◆ Instructions to follow:
Exactly the lines from the start of the data below through the line that contains "18px; margin-top: 44px;" are to be copied, with pictures left out.

╔══

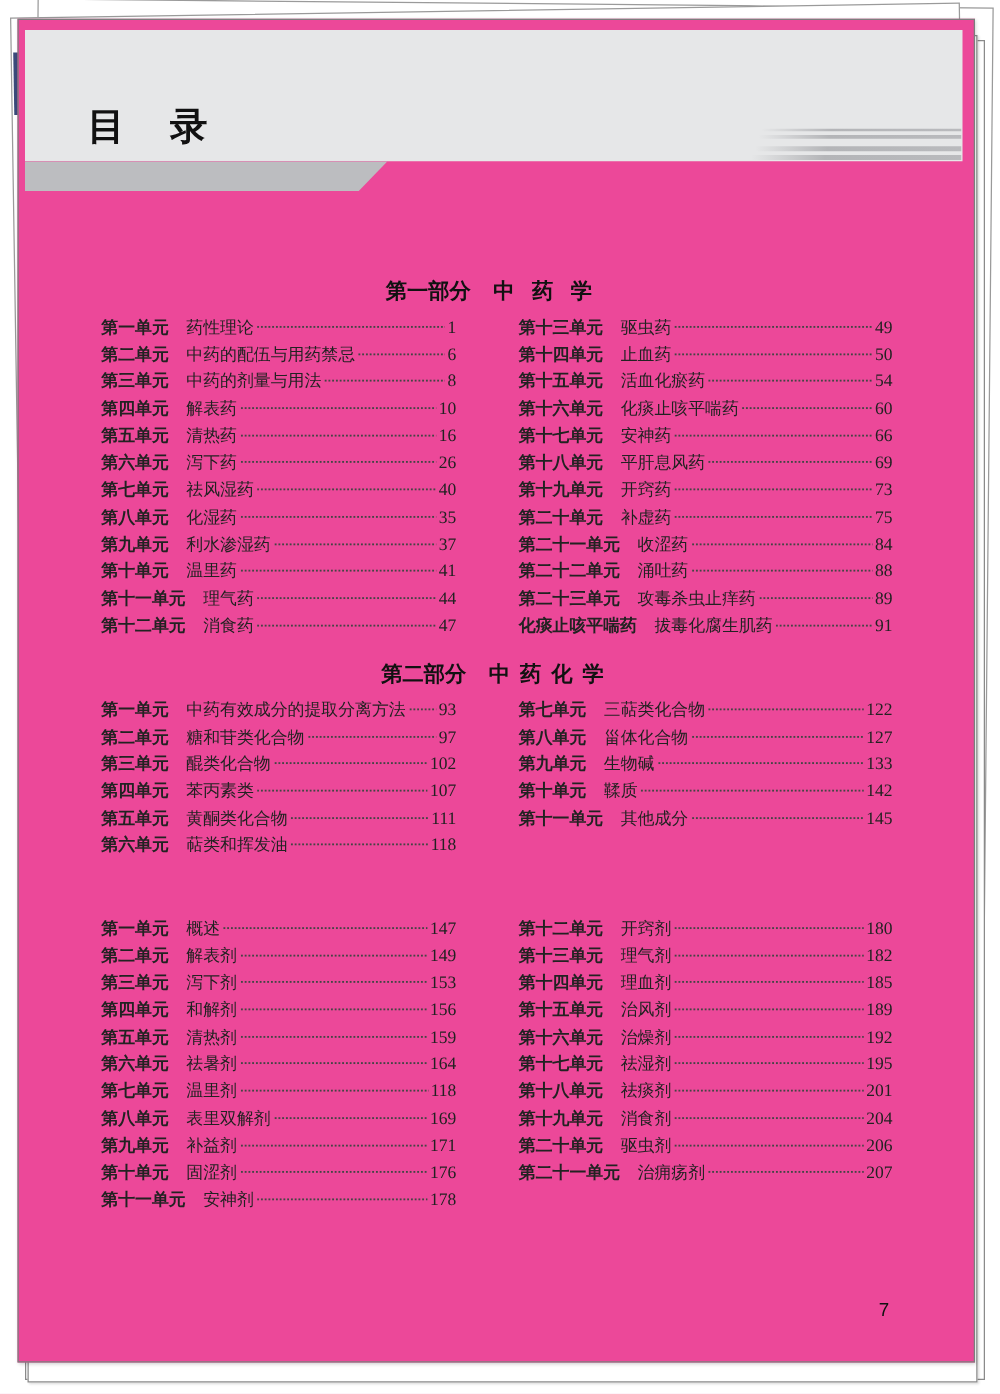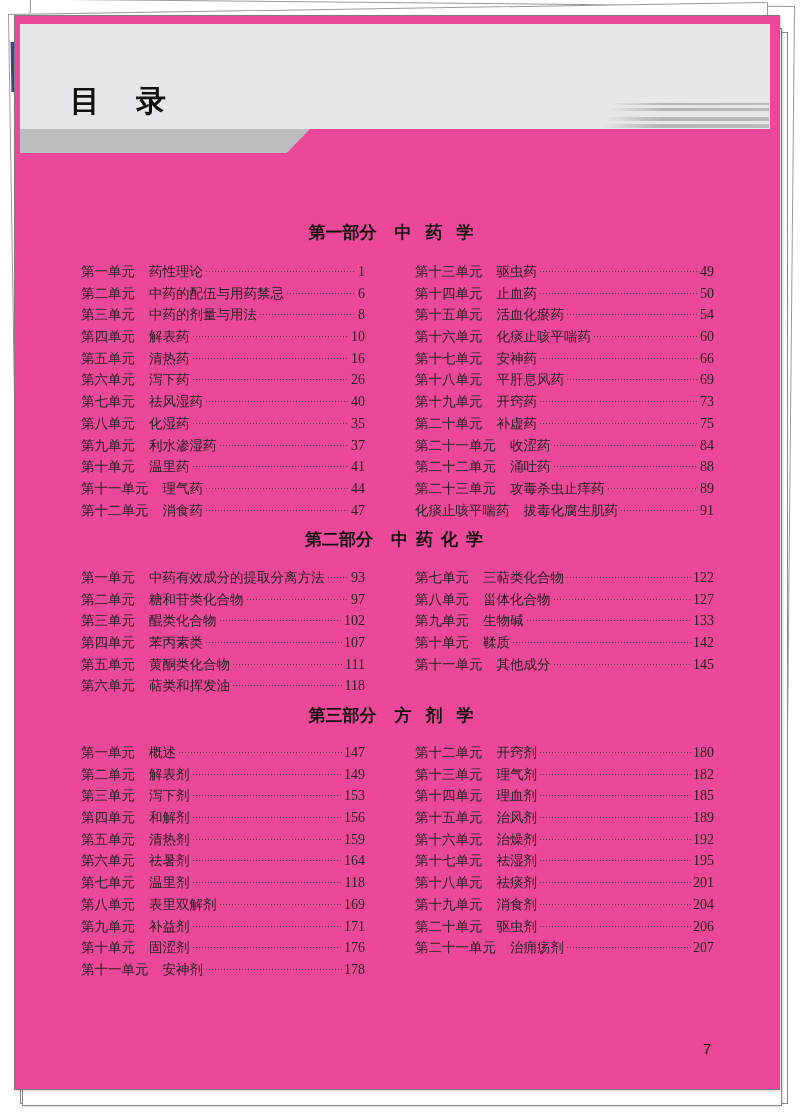--- a/index.html
+++ b/index.html
@@ -30,23 +30,23 @@
     .header-lines .l4 { top: 21px; width: 168px; height: 4px; }
     .page-title { position: absolute; left: 55px; top: 65px; font-family: "DejaVu Sans", "Liberation Sans", sans-serif; font-weight: bold; font-size: 30px; letter-spacing: 36px; color: #111; }
 
     .section-heading { position: absolute; left: 0; width: 766px; text-align: center; font-weight: bold; font-size: 17px; color: #111; }
     .section-heading .prefix { margin-right: 18px; margin-top: 44px; }
     .section-heading .spaced { letter-spacing: 14px; }
     .section-heading .spaced.tight { letter-spacing: 8px; text-align: right; }
 
     .col { position: absolute; }
     .toc-row { display: flex; align-items: baseline; height: 21.7px; font-size: 13.5px; color: #222; white-space: nowrap; }
-    .toc-row .unit { flex: 0 0 auto; }
+    .toc-row .unit { flex: 0 0 auto; font-weight: bold; }
     .toc-row .gap { flex: 0 0 auto; width: 14px; }
-    .toc-row .title { flex: 0 0 auto; margin-top: 10px; }
+    .toc-row .title { flex: 0 0 auto; }
     .toc-row .leader { flex: 1 1 auto; overflow: hidden; margin: 0 2px; position: relative; top: -3px; height: 3px;
       background-image: radial-gradient(circle, #444 0.7px, transparent 0.9px); background-size: 3px 3px; background-repeat: repeat-x; background-position: 0 0; }
     .toc-row .num { flex: 0 0 auto; font-family: "Liberation Serif", "DejaVu Serif", serif; font-size: 14px; }
 
     .page-number { position: absolute; left: 688px; top: 1024px; font-family: "Liberation Sans", "DejaVu Sans", sans-serif; font-size: 15px; color: #111; }
   </style>
 </head>
 <body>
 
 <div class="sheet sheet-tilt-right"></div>
@@ -322,23 +322,20 @@
       </div>
       <div class="toc-row">
         <span class="unit">第十一单元</span>
         <span class="gap"></span>
         <span class="title">其他成分</span>
         <span class="leader"></span>
         <span class="num">145</span>
       </div>
     </div>
 
-  <div class="section-heading" style="top:688px;">
-    <span class="prefix">第三部分</span><span class="spaced">方剂学</span>
-  </div>
   <div class="col" style="left:66px; top:718px; width:284px;">
       <div class="toc-row">
         <span class="unit">第一单元</span>
         <span class="gap"></span>
         <span class="title">概述</span>
         <span class="leader"></span>
         <span class="num">147</span>
       </div>
       <div class="toc-row">
         <span class="unit">第二单元</span>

╚══

◆ Response to the task:
--- a/index.html
+++ b/index.html
@@ -30,23 +30,23 @@
     .header-lines .l4 { top: 21px; width: 168px; height: 4px; }
     .page-title { position: absolute; left: 55px; top: 65px; font-family: "DejaVu Sans", "Liberation Sans", sans-serif; font-weight: bold; font-size: 30px; letter-spacing: 36px; color: #111; }
 
     .section-heading { position: absolute; left: 0; width: 766px; text-align: center; font-weight: bold; font-size: 17px; color: #111; }
     .section-heading .prefix { margin-right: 18px; margin-top: 44px; }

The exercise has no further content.